Pansy came back about ten minutes later. She froze, silhouetted in the opening for a second, then climbed in and slammed the door fast. “God, it looks like a slaughterhouse in here,” she said. “Is she all right?”


“She will be. Here.” Joe handed her something wrapped in a piece of tissue. “Take that; throw it in the back of a truck that’s getting ready to pull out. Go.”


She handed him her purse and bailed out again without any questions. Joe took the scanner out and looked at the stored results.


“Hey,” Bryn whispered. “Did it work?”


“The scanner? Yeah. I’ve got six cards I can work with here. It’ll get us what we need.”


“Can’t they trace them?”


“Sure. But we don’t use them. We make the clones and sell them on, and use the cash we get paid for it. That’s untraceable.” He glanced back at her. “You doing all right?”
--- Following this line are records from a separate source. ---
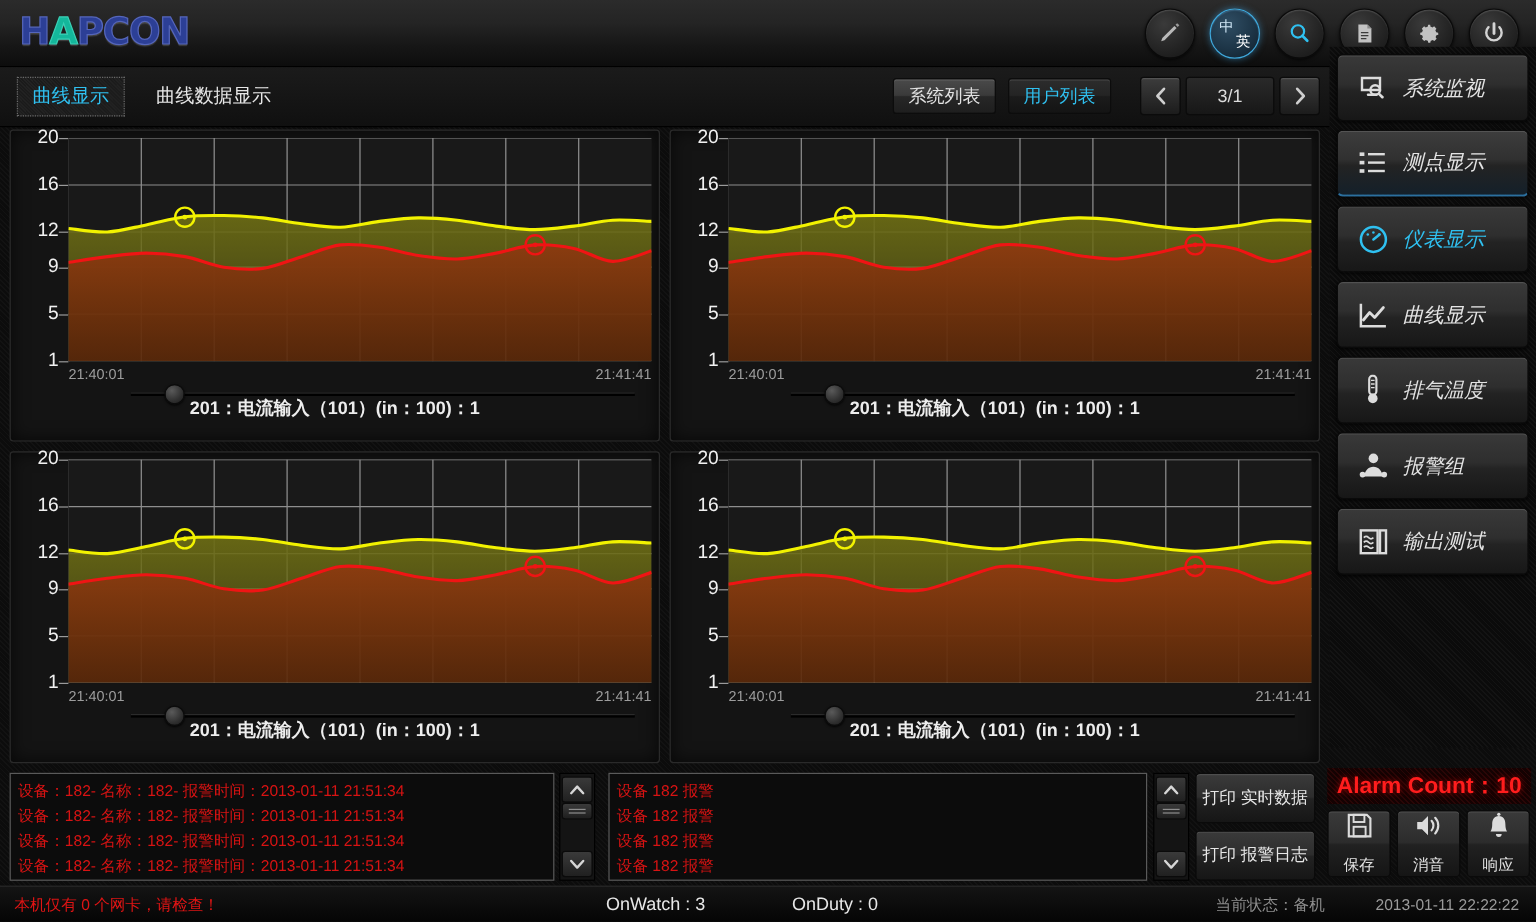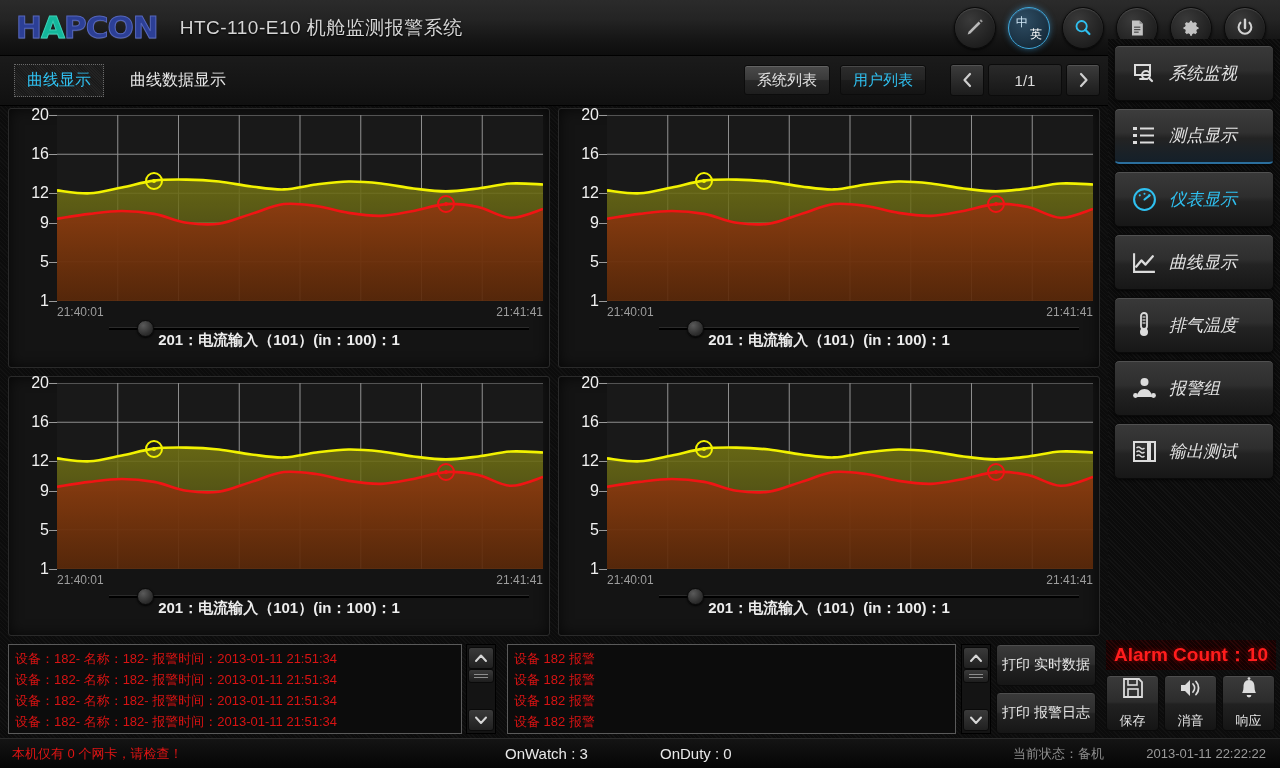--- a/index.html
+++ b/index.html
@@ -180,7 +180,6 @@
         <span class="g">A</span>
         <span class="b">PCON</span>
     </div>
-    <div class="apptitle">HTC-110-E10 机舱监测报警系统</div>
 
     <div class="topicons">
       <div class="cbtn">

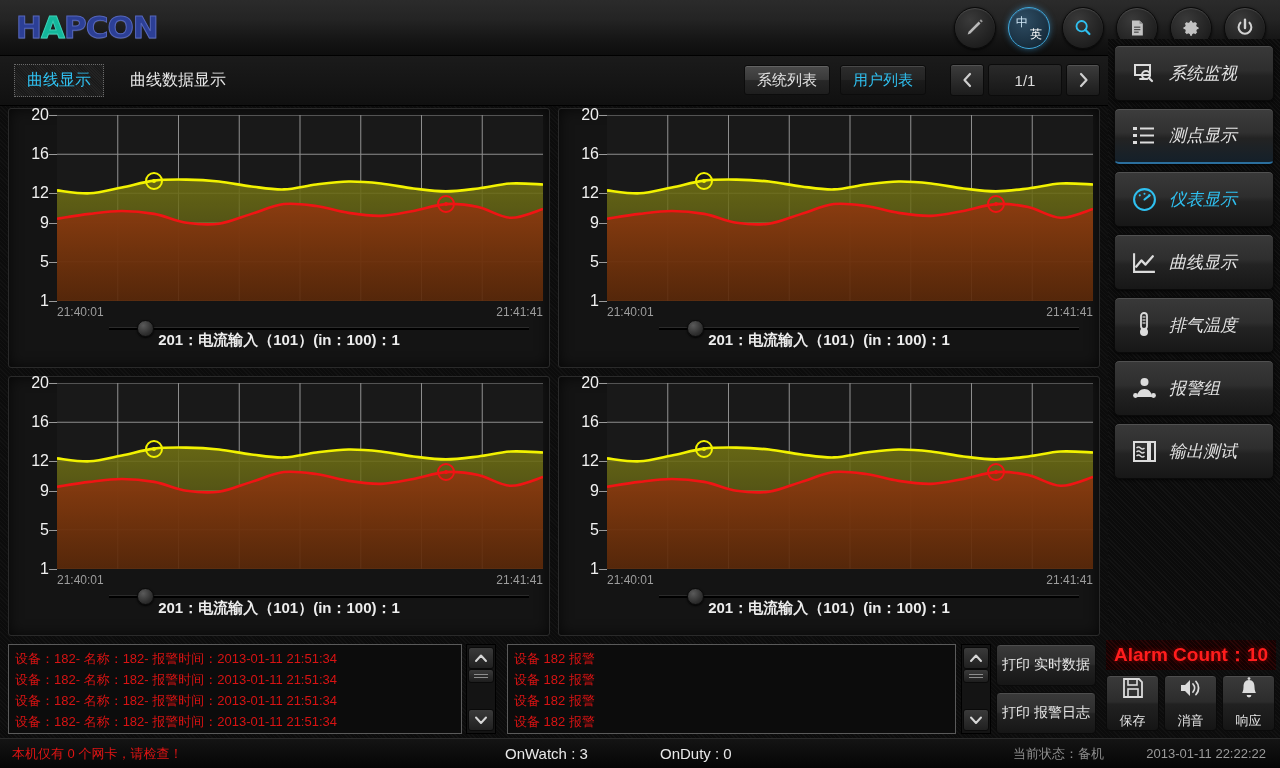--- a/index.html
+++ b/index.html
@@ -238,7 +238,7 @@
             <path d="M9 2L3.5 8 9 14" fill="none" stroke="#cfcfcf" stroke-width="2.2" stroke-linecap="round" stroke-linejoin="round"></path>
           </svg>
         </div>
-        <div class="pnum">1/1</div>
+        <div class="pnum">3/1</div>
         <div class="pbtn">
           <svg width="13" height="16" viewBox="0 0 13 16">
             <path d="M4 2l5.5 6L4 14" fill="none" stroke="#cfcfcf" stroke-width="2.2" stroke-linecap="round" stroke-linejoin="round"></path>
“Yeah.” She swallowed and tried not to think about the mess of her leg. “It still hurts.”


“No doubt. I had to take out a pretty good chunk of bone. It’ll heal, but it’ll hurt while it does. Best thing for you to do is stay horizontal.” He uncapped another bottle of water and handed it to her, and helped her sit up to sip. She almost threw it back up, but the nausea passed quickly.


She was healing. Another half an hour, maybe, and she’d be almost normal again. McCallister would be impressed with the speed of—


McCallister. Bryn remembered in a horrified rush that she hadn’t told Fideli about Harte’s orders … and McCallister wasn’t with them. “Joe? Where is he?” Her voice trembled.


“Pat’s on the run, like us. I’ll get in touch with him and let him know you’re okay.”


“But he’s alive?”


“Yeah. She sent a team to get him. Didn’t work out so well for them, I understand. Harte sent one of her revived men after him, and Pat sent him back in boxes.” He slid a credit card blank into the machine and pressed buttons. “He’ll join us when it’s safe.”


“It’s never going to be safe. Do you know what they were doing in there?”


“Ramping up the program.” Joe sounded grim. “Harte was getting pressure from the CEO to go to the military with the drug, and he was going to get his way. She had to move if she wanted to keep control. She did, I guess. That place is a death factory. She addicts everybody, and then nobody can cross her.”